Seif Dine Hraoubia

Personal information
- Full name: Seif Dine Hraoubia
- Date of birth: 27 January 2003 (age 23)
- Place of birth: Orléans, France
- Height: 1.93 m (6 ft 4 in)
- Position: Centre back

Team information
- Current team: Selangor
- Number: 41

Youth career
- 2017-2018: US Orleans
- 2018-2019: Saint-Prive Saint-Hilaire U19

Senior career*
- Years: Team / Apps / (Gls)
- 2020–2021: CA Pithiviers / 15 / (2)
- 2021–2022: Red Star B / 12 / (1)
- 2022–2023: USM Montargis B / 13 / (1)
- 2023–2024: Montargis / 2 / (0)
- 2025-: Selangor / 1 / (0)

= Seif Dine Hraoubia =

French footballer (born 2003)

Seif Dine Hraoubia (born 27 January 2003) is a French professional footballer who plays as a central defender for a Malaysia Super League club Selangor.

==Career==
Hraoubia was born in Orléans, and began his career with US Orleans youth. In 2019, he joined Saint-Pryvé Saint-Hilaire FC U19 side.

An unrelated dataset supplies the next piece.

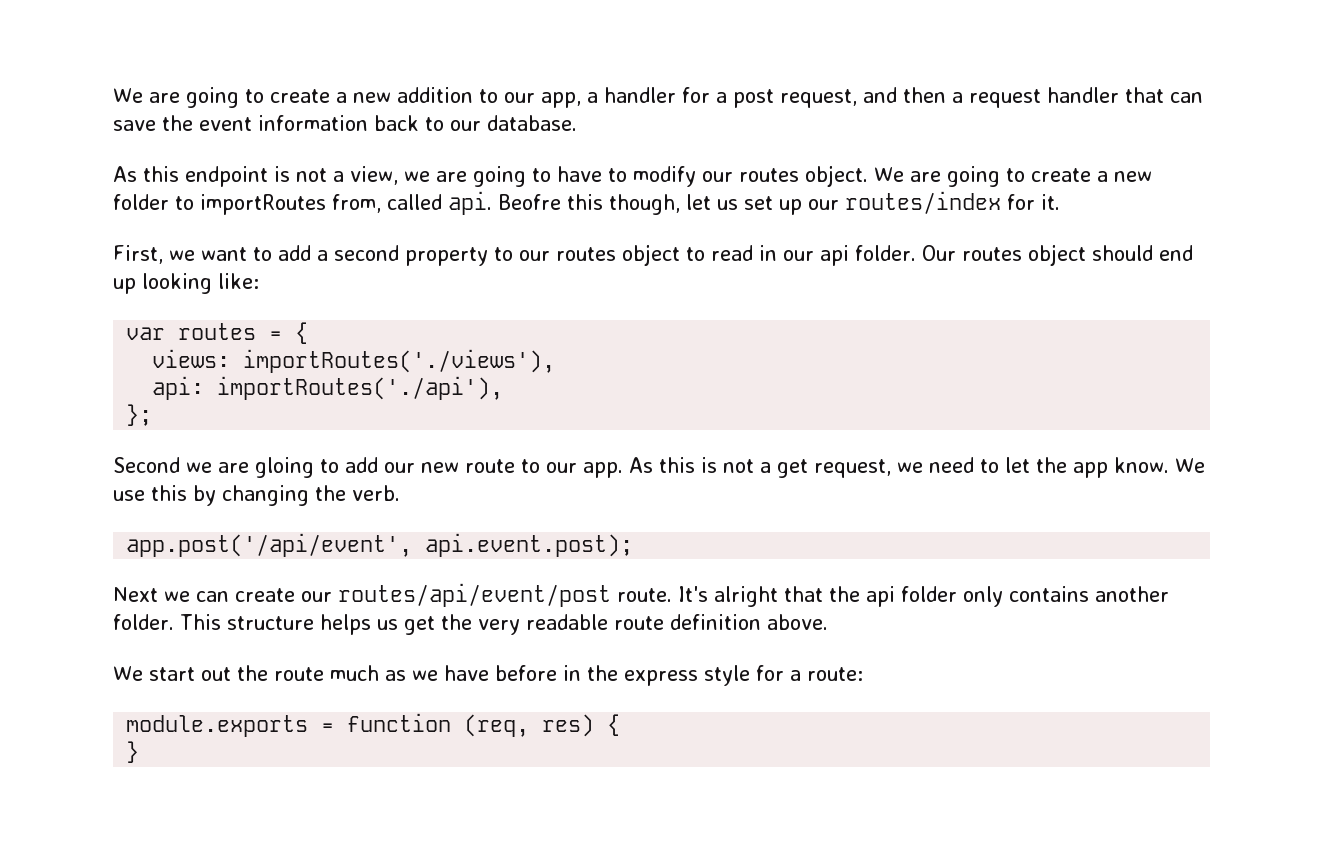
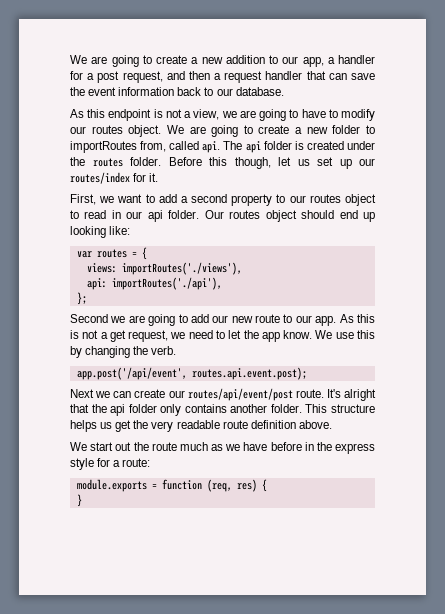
[498,194,561,210] Beofre -> [223,141,375,153] [70,157,202,167] The api folder is created under the routes folder. Before
[255,457,314,478] gloing -> [148,314,176,326] going
[425,533,634,557] api.event.post); -> [191,367,307,380] routes.api.event.post);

On 1 January 2020, Hraoubia joined CA Pithiviers, After a further one-season spell with CA Pithiviers, Hraoubia signed for Red Star FC B in 2021.

On 7 January 2022, Hraoubia changed clubs and signed for Montargis B. After a year, he was promoted to the first team of Montargis.

On 24 June 2025, Hraoubia signed for Malaysia Super League club Selangor.